§ **Source records**
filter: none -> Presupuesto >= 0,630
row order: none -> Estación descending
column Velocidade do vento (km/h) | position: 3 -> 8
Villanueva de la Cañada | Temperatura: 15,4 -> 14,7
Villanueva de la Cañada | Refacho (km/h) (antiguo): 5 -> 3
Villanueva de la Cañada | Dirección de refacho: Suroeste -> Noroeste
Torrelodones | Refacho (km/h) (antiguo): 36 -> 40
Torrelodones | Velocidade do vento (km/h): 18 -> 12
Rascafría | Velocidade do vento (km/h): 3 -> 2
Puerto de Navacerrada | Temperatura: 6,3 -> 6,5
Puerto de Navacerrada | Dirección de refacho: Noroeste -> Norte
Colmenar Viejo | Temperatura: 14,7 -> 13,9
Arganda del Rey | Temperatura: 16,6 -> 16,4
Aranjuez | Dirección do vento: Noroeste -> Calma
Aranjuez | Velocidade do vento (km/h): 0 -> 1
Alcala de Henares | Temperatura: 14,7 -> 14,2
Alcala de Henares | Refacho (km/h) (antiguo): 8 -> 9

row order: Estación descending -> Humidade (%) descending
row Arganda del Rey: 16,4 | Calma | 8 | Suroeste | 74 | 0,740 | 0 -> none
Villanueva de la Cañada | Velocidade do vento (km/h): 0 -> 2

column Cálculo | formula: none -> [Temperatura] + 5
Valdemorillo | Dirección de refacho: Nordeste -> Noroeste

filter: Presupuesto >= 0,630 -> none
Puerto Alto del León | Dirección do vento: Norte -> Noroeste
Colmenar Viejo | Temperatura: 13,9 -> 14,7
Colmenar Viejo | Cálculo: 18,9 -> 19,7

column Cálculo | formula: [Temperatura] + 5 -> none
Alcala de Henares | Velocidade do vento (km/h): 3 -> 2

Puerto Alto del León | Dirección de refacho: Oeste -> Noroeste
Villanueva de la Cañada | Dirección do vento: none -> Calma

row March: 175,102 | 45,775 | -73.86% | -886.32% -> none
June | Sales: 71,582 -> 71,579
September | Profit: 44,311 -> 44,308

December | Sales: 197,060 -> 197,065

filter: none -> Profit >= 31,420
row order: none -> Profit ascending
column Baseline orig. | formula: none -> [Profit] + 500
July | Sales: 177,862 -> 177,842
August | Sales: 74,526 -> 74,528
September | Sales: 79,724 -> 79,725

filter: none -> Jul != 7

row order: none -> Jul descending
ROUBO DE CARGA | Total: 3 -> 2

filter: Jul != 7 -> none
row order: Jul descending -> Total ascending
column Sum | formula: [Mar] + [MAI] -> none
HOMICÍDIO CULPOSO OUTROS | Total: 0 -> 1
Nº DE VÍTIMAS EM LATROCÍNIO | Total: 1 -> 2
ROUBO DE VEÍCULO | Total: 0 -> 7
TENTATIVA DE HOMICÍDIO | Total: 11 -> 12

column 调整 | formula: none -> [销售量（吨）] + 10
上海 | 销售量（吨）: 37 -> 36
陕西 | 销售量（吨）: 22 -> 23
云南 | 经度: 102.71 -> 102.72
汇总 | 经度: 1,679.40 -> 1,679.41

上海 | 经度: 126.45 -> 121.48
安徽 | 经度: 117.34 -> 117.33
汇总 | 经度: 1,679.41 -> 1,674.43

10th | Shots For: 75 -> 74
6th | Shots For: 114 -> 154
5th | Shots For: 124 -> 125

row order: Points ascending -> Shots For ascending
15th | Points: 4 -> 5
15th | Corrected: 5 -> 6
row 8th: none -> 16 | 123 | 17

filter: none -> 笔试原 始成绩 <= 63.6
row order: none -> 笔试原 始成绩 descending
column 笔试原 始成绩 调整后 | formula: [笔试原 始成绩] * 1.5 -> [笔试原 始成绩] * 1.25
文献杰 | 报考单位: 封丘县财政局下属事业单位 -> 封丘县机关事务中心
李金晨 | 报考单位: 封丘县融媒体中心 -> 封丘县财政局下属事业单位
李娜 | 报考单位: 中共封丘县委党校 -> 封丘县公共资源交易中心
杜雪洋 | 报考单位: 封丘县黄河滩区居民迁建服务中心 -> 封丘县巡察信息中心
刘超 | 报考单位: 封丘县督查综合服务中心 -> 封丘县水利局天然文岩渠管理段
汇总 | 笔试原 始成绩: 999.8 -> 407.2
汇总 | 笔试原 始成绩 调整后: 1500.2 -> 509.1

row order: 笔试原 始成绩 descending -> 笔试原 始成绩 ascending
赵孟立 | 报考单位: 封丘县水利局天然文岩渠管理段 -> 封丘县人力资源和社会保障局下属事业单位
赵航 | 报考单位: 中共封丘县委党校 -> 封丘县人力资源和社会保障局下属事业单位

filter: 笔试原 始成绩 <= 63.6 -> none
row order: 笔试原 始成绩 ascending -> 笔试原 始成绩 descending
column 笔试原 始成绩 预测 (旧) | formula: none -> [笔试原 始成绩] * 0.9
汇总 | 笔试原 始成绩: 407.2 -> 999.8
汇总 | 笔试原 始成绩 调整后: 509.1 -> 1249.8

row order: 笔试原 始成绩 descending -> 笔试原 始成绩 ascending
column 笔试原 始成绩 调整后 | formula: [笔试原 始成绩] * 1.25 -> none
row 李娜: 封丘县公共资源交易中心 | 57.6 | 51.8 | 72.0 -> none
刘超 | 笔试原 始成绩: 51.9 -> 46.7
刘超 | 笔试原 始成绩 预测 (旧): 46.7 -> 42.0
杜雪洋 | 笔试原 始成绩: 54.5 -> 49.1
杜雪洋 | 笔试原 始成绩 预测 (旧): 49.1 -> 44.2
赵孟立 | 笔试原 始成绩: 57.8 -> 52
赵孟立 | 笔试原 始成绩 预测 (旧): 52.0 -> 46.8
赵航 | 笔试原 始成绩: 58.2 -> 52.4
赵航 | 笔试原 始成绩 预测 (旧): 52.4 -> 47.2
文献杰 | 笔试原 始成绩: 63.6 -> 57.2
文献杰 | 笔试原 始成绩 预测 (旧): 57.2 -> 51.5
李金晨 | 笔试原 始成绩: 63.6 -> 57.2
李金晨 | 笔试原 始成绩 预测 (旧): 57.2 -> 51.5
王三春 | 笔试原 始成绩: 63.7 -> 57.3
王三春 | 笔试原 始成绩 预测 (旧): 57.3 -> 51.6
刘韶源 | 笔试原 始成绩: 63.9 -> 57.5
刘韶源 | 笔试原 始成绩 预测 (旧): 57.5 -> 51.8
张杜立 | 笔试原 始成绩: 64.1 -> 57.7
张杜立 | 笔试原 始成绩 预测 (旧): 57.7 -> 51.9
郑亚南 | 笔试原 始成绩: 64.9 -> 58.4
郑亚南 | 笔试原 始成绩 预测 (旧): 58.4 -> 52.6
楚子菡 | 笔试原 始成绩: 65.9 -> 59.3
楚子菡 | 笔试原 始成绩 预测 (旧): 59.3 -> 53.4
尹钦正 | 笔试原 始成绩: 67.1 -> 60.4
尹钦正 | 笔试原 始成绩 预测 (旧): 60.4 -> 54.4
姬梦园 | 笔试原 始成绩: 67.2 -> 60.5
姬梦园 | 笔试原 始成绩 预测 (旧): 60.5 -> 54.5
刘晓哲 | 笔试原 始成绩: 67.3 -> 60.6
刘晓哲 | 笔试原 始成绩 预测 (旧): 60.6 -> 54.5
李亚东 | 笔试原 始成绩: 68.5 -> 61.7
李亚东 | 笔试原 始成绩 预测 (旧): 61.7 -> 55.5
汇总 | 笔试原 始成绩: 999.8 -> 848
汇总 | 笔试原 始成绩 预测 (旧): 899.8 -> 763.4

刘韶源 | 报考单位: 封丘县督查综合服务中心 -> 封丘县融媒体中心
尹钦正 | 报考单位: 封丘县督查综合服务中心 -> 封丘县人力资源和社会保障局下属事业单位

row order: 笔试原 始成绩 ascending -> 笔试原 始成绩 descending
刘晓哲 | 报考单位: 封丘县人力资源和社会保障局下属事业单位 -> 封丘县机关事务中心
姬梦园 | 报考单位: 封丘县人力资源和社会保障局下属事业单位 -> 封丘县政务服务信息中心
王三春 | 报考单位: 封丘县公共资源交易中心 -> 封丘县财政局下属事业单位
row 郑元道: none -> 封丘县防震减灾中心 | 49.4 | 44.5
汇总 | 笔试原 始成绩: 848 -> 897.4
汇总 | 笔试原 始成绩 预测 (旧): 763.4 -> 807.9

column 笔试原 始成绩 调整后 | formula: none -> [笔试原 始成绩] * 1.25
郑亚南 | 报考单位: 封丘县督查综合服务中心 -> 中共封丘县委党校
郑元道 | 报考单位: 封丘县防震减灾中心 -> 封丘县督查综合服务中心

§ **What the task requires**
Pick each line holding the word "Total" out of the data and copy it.

§ **Task answer**
ROUBO DE CARGA | Total: 3 -> 2
row order: Jul descending -> Total ascending
HOMICÍDIO CULPOSO OUTROS | Total: 0 -> 1
Nº DE VÍTIMAS EM LATROCÍNIO | Total: 1 -> 2
ROUBO DE VEÍCULO | Total: 0 -> 7
TENTATIVA DE HOMICÍDIO | Total: 11 -> 12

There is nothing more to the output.